- Occupation: Actress
- Years active: 2004–present

= Namrata Thapa =

Indian television and film actress

Namrata Thapa is an Indian film and television actress. She appeared in Yahaaan Main Ghar Ghar Kheli as Swarnlata Raj Singhania.

==Personal life==
Thapa was born in Delhi and now resides in Mumbai. She graduated from Delhi University.

==Career==
Thapa began her acting career with Ssshhhh...Koi Hai - Doosri Dulhan as Nikita (Pahadi Raja's sister) in Episode 18. The shoot was supposed to be happening in Jaipur, and they were auditioning for some roles in Delhi. She was doing modelling in Delhi and was 16 years old at that time.
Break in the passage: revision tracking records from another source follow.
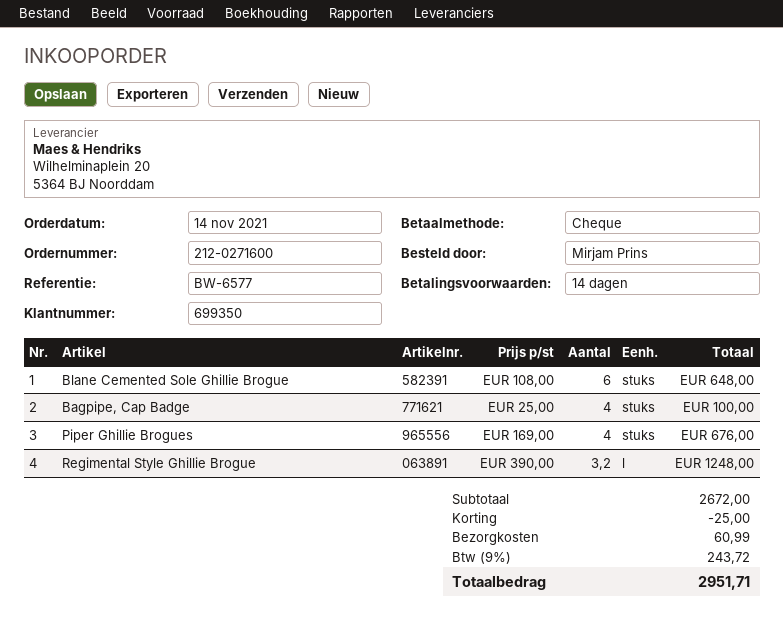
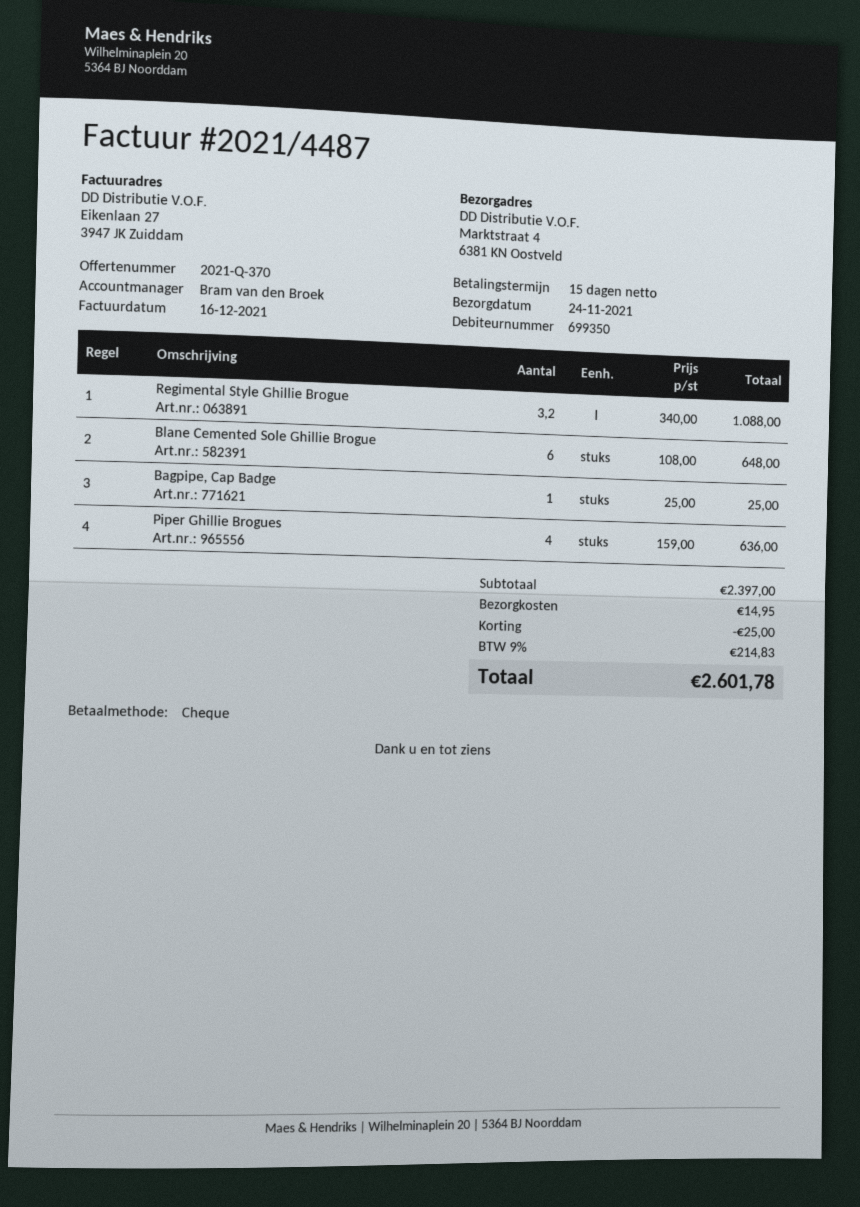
payment terms: 14 days -> 15 days
Bagpipe, Cap Badge: 4 x 25.00 = 100.00 -> 1 x 25.00 = 25.00
Piper Ghillie Brogues: 4 x 169.00 = 676.00 -> 4 x 159.00 = 636.00
Regimental Style Ghillie Brogue: 3.2 x 390.00 = 1248.00 -> 3.2 x 340.00 = 1088.00
subtotal: 2672.00 -> 2397.00
shipping: 60.99 -> 14.95
tax: 9% = 243.72 -> 9% = 214.83
total: 2951.71 -> 2601.78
At the age of 18 and a half, she came to Mumbai. Vaidehi was her first show after coming to Mumbai, after which she appeared in shows such as Stree Teri Kahaani, Naaginn, Kuch Apne Kuch Paraye, Kahiin To Hoga, Mera Naam Karegi Roshan, Yahaaan Main Ghar Ghar Kheli, Jhilmil Sitaaron Ka Aangan Hoga, Badalte Rishton Ki Dastaan, and Tum Aise Hi Rehna. She appeared in Yahaaan Main Ghar Ghar Kheli as Swarnlata Raj Singhania.

Thapa has also done a few regional movies, such as 143 - I Love You in Odia, and has also appeared in Bengali and Bhojpuri films. In 2015, she debuted in Bollywood in a role as manager of an NGO in Prem Ratan Dhan Paayo.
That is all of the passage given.